Tuesday, March 18, 2014

Liberals lead in Quebec as CAQ collapses

For the first time this year, the Liberals have led in Quebec in a poll by either CROP or Léger. This particular survey, by CROP for La Presse, gives the Liberals a three-point edge over the Parti Québécois. But the PQ is holding steady - it is rather the Coalition Avenir Québec that is losing French-speaking voters to Philippe Couillard's Liberals.

The Liberals now lead in the vote projection, with 38.3% support to 36.3% for the PQ. Assuming normal polling error, the Liberals would be expected to get between 37% and 42% of the vote, compared to between 35% and 40% for the PQ. The CAQ continues to drop, now down to 13.4% (or between 12% and 14%) while Québec Solidaire continues to grow. They are now pegged at 9.6% (or between 9% and 10%).

But despite the Liberals' advantage in the popular vote, the PQ's enduring edge among francophones gives the party the edge in seats, with 62 to 57 for the Liberals. But that now puts the PQ in minority territory, though their likely seat range (56 to 70) straddles the line exactly. The Liberal range, at 50 to 66 seats, also puts them over the majority mark of 63 seats, though they are less likely to win a majority government than the PQ.

If those numbers look unusual, consider the results of the 1998 election. The Liberals won the popular vote by 0.7 points, but lost the election by 28 seats. Here, the margin is five seats with a two point advantage. And 1998 is increasingly looking like a good reference: Mario Dumont's ADQ took 12% of the vote in that election, a number that the CAQ could easily find itself with on Apr. 7 (there was no party like Québec Solidaire in 1998, however. Its closest forerunner took just 0.6% of the vote).

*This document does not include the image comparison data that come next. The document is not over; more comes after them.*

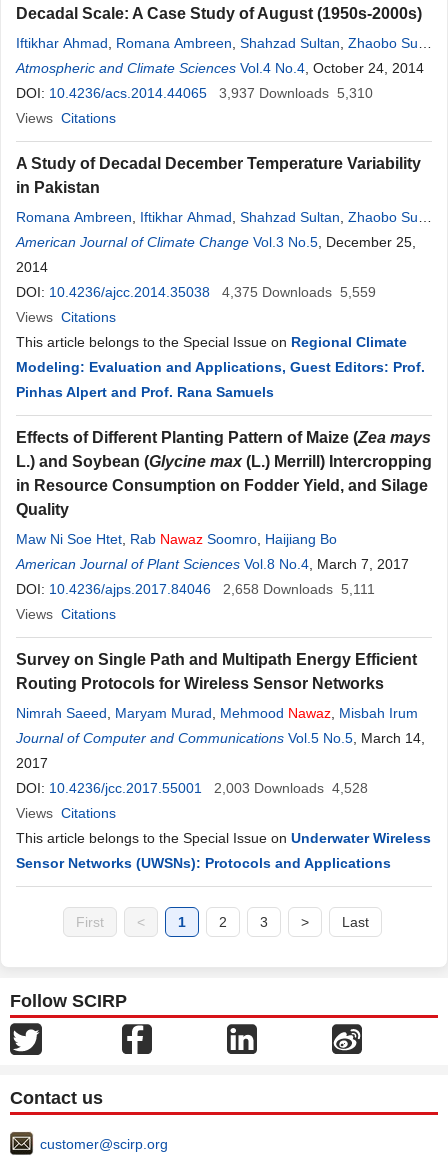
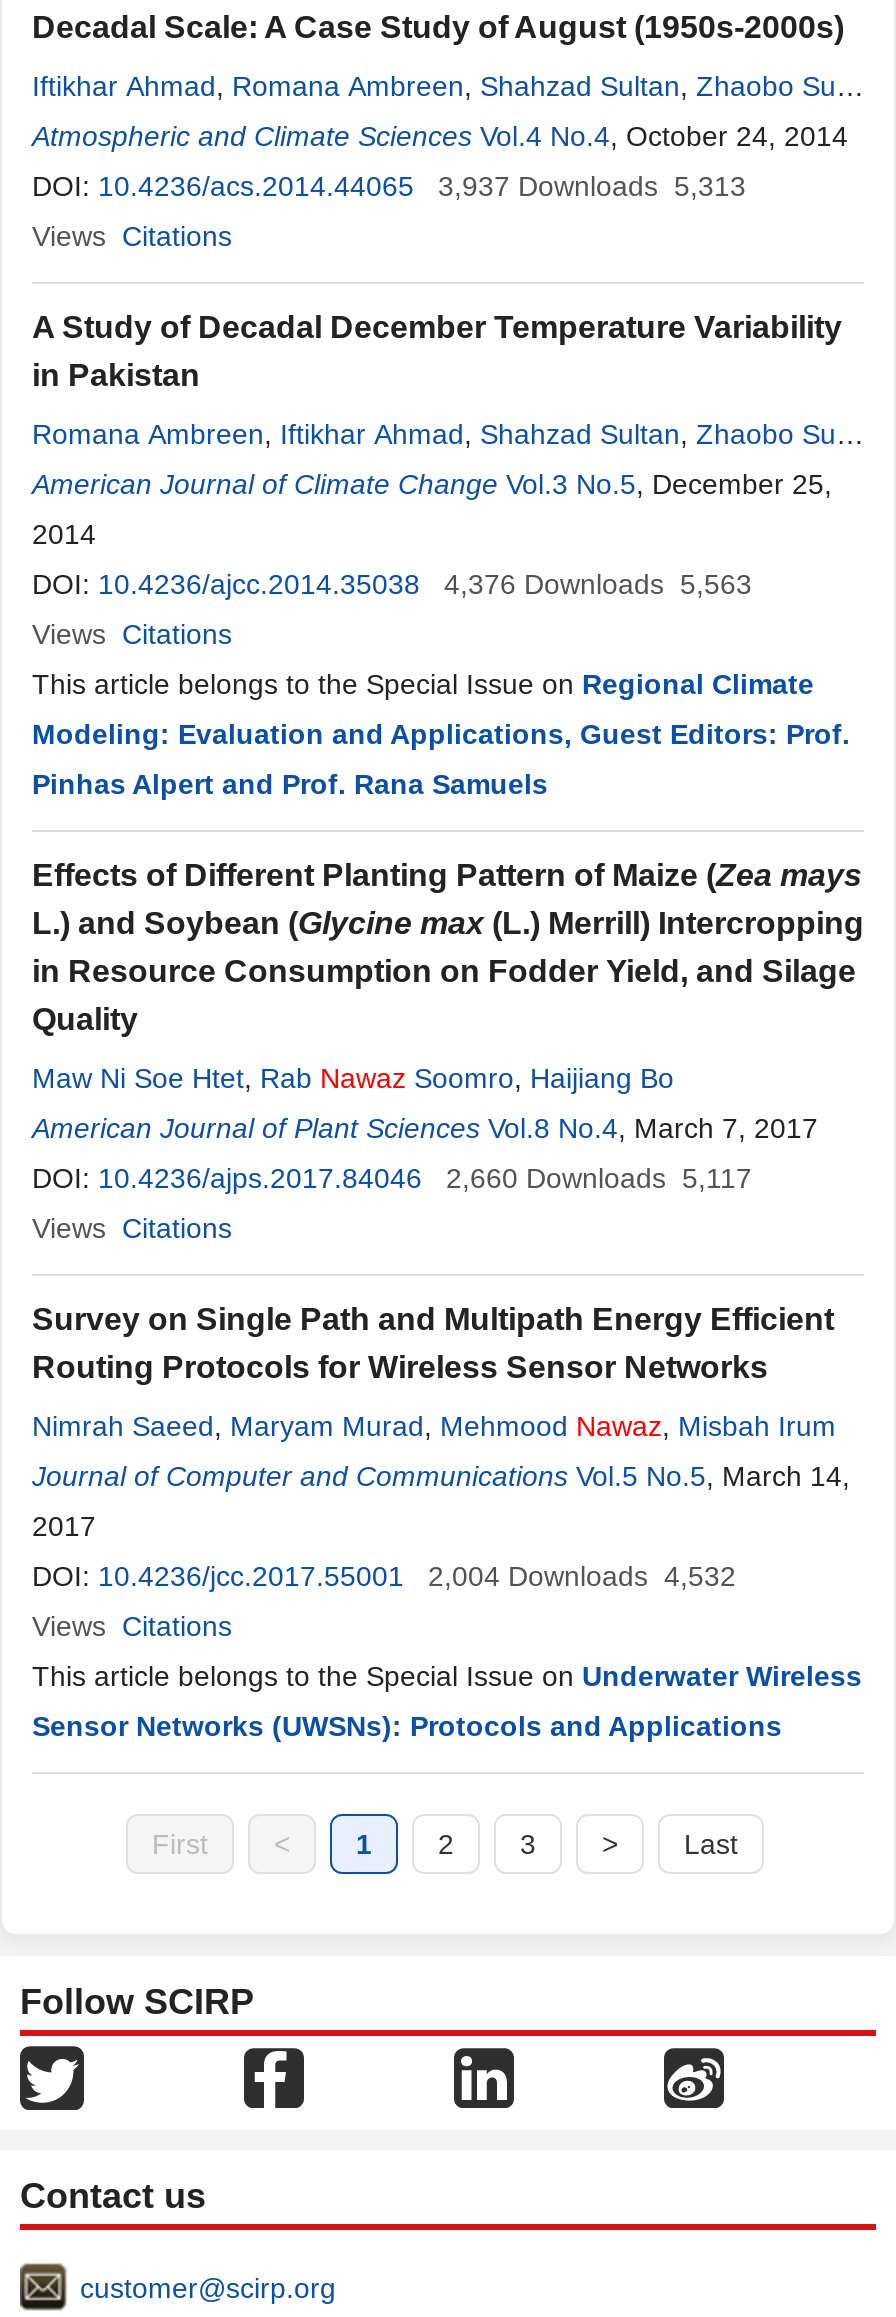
- DOI: 10.4236/acs.2014.44065 3,937 Downloads 5,310
+ DOI: 10.4236/acs.2014.44065 3,937 Downloads 5,313

- DOI: 10.4236/ajcc.2014.35038 4,375 Downloads 5,559
+ DOI: 10.4236/ajcc.2014.35038 4,376 Downloads 5,563

- DOI: 10.4236/ajps.2017.84046 2,658 Downloads 5,111
+ DOI: 10.4236/ajps.2017.84046 2,660 Downloads 5,117

- DOI: 10.4236/jcc.2017.55001 2,003 Downloads 4,528
+ DOI: 10.4236/jcc.2017.55001 2,004 Downloads 4,532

How much of an advantage do the Liberals need province wide in order to win a majority government? This depends greatly on the distribution of vote within Quebec and the amount of support the CAQ captures. But consider that in 2008, when the Liberals won a slim majority government of 66 seats, they beat out the PQ by 6.9 points with the ADQ at 16%. Roughly speaking, then, the Liberals can probably expect to win a majority government of their own when their lead grows to more than three or four points.

CROP and Léger have been juggling a few sponsors in this campaign. Léger first reported for Le Journal de Montréal and then this past weekend for Le Devoir and The Globe and Mail. CROP now has reported for both Radio-Canada and, this time, La Presse.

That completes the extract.